__Exercise directions__
Copy each line from the entries that the word "payment" appears in.

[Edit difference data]
------------------------------------------------------------
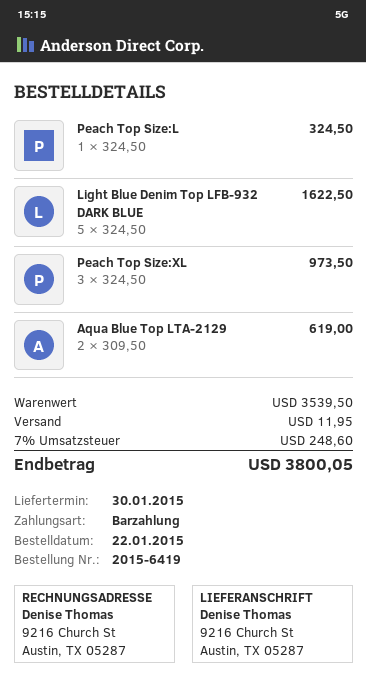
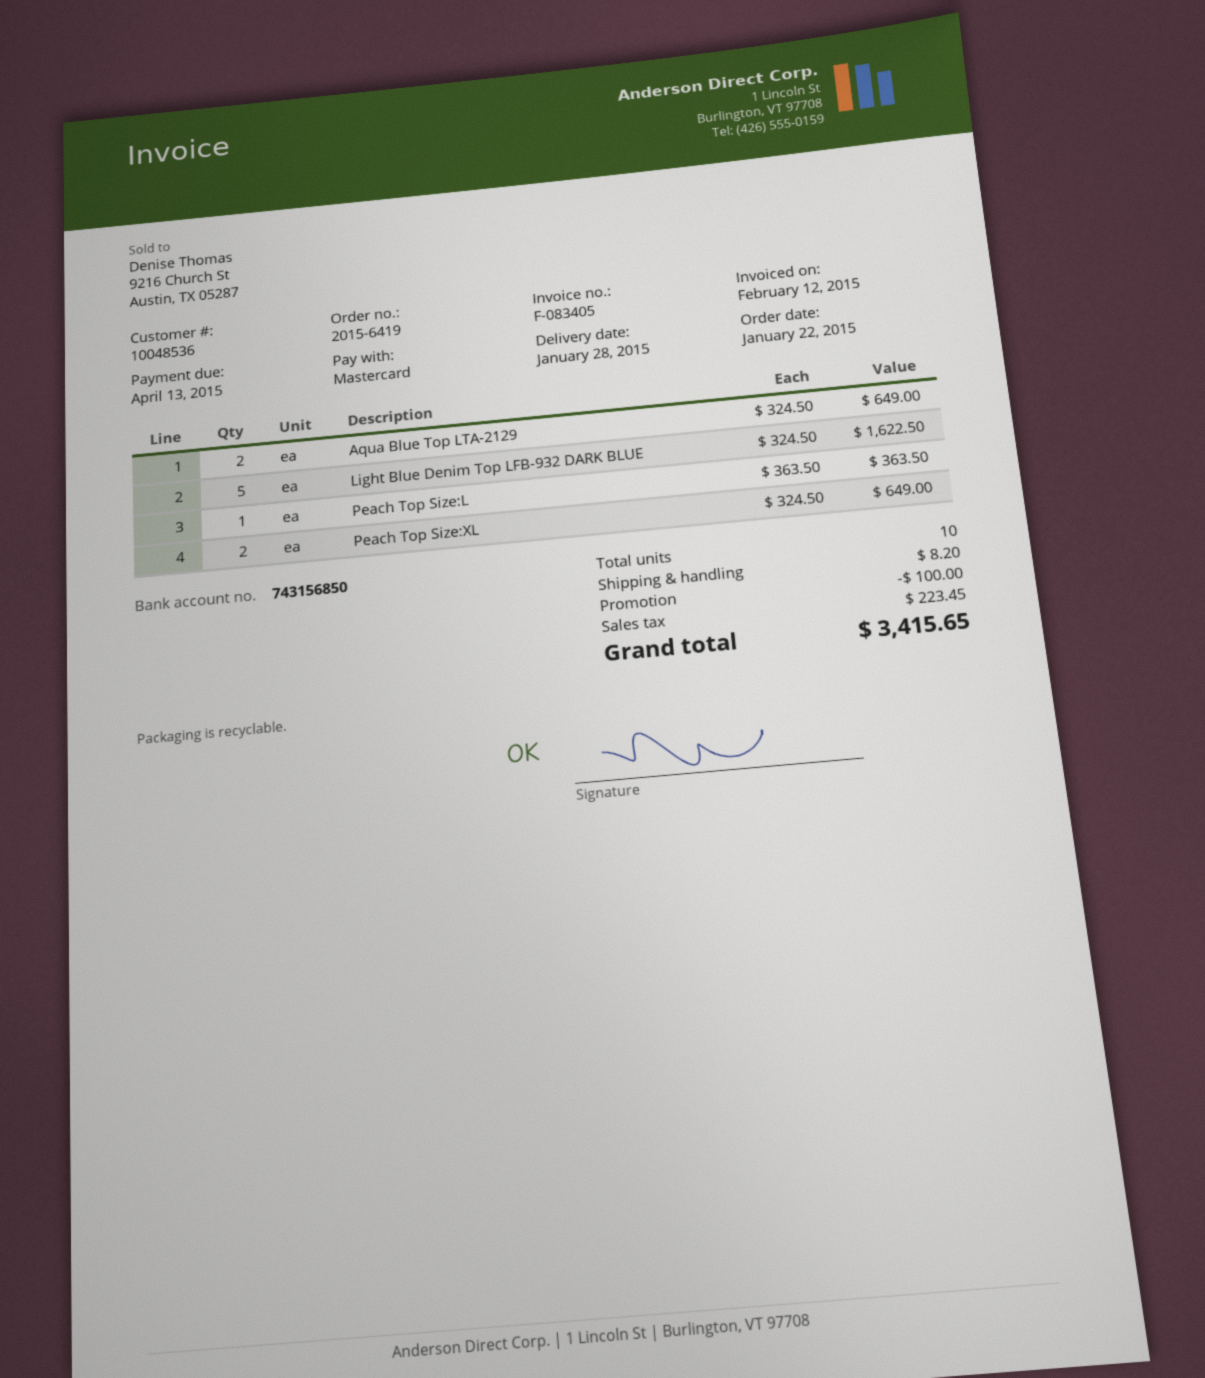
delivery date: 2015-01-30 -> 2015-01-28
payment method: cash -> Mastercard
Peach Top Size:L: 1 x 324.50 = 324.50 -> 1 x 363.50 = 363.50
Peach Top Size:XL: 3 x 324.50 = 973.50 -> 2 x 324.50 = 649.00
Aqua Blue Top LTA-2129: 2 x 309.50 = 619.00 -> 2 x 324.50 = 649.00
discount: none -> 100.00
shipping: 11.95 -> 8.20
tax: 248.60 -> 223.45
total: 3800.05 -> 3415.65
------------------------------------------------------------
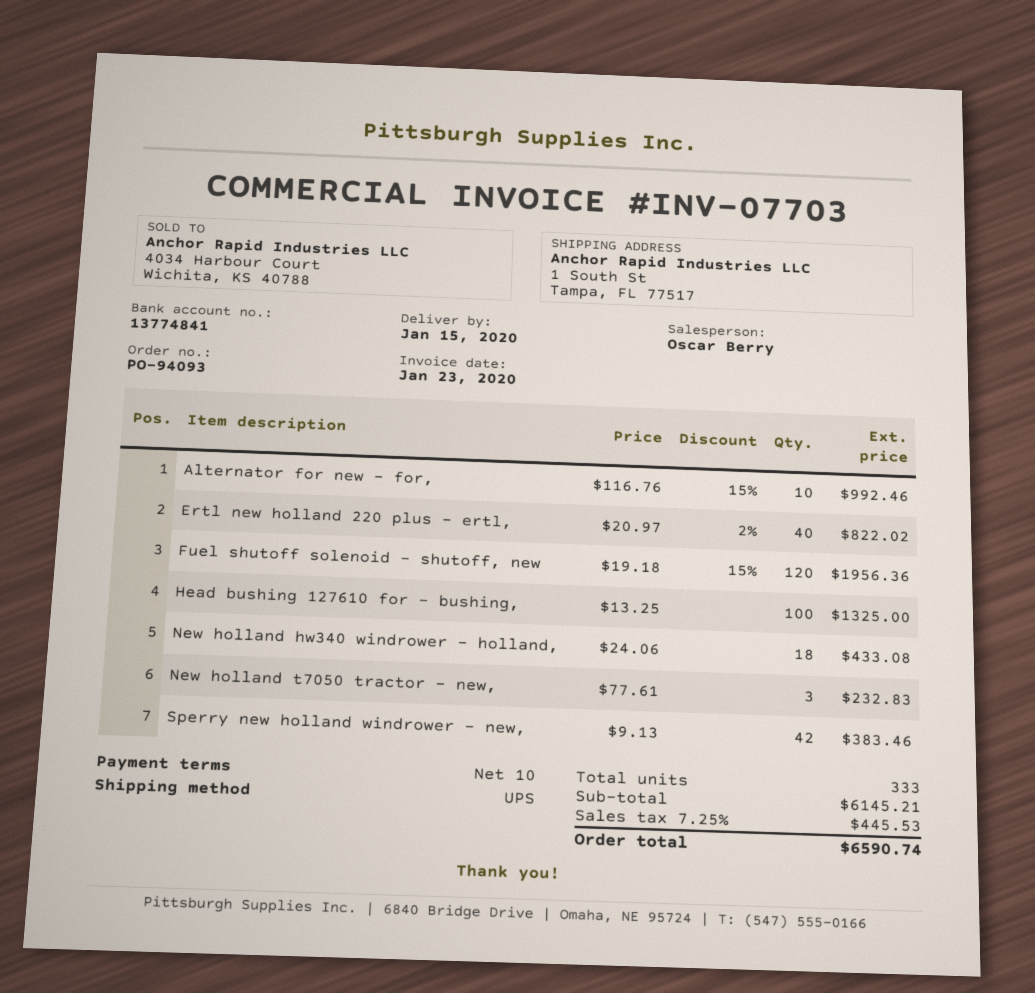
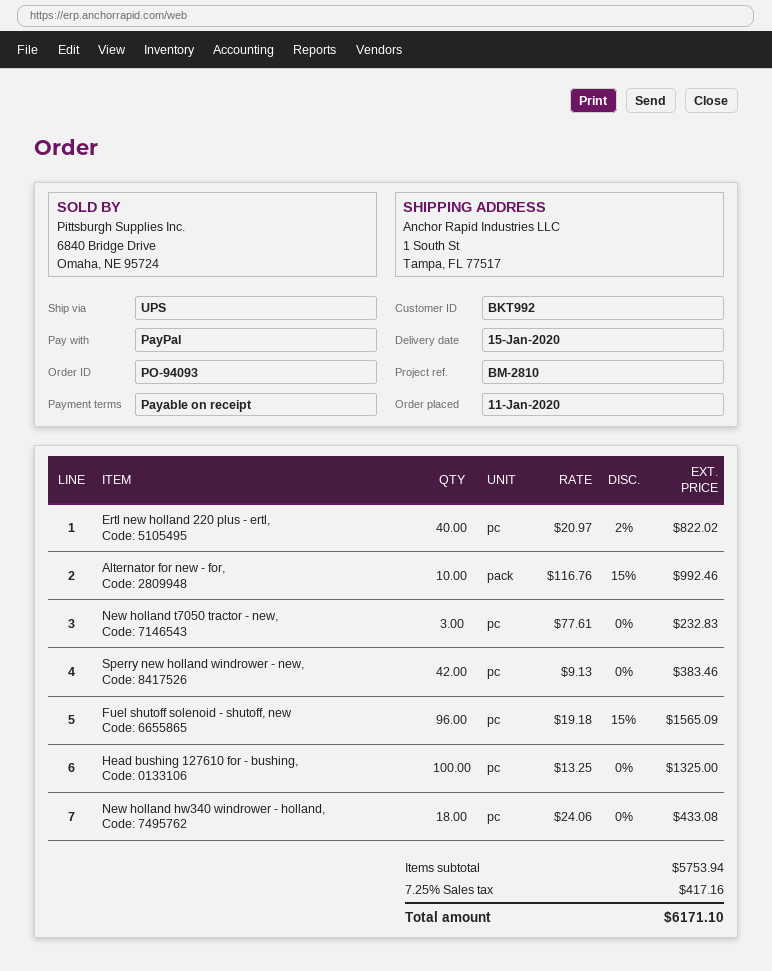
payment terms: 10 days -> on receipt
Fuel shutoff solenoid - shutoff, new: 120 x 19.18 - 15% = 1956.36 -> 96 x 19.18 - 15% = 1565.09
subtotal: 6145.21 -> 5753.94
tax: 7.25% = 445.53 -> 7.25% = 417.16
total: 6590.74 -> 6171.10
------------------------------------------------------------
__Completed exercise__
payment method: cash -> Mastercard
payment terms: 10 days -> on receipt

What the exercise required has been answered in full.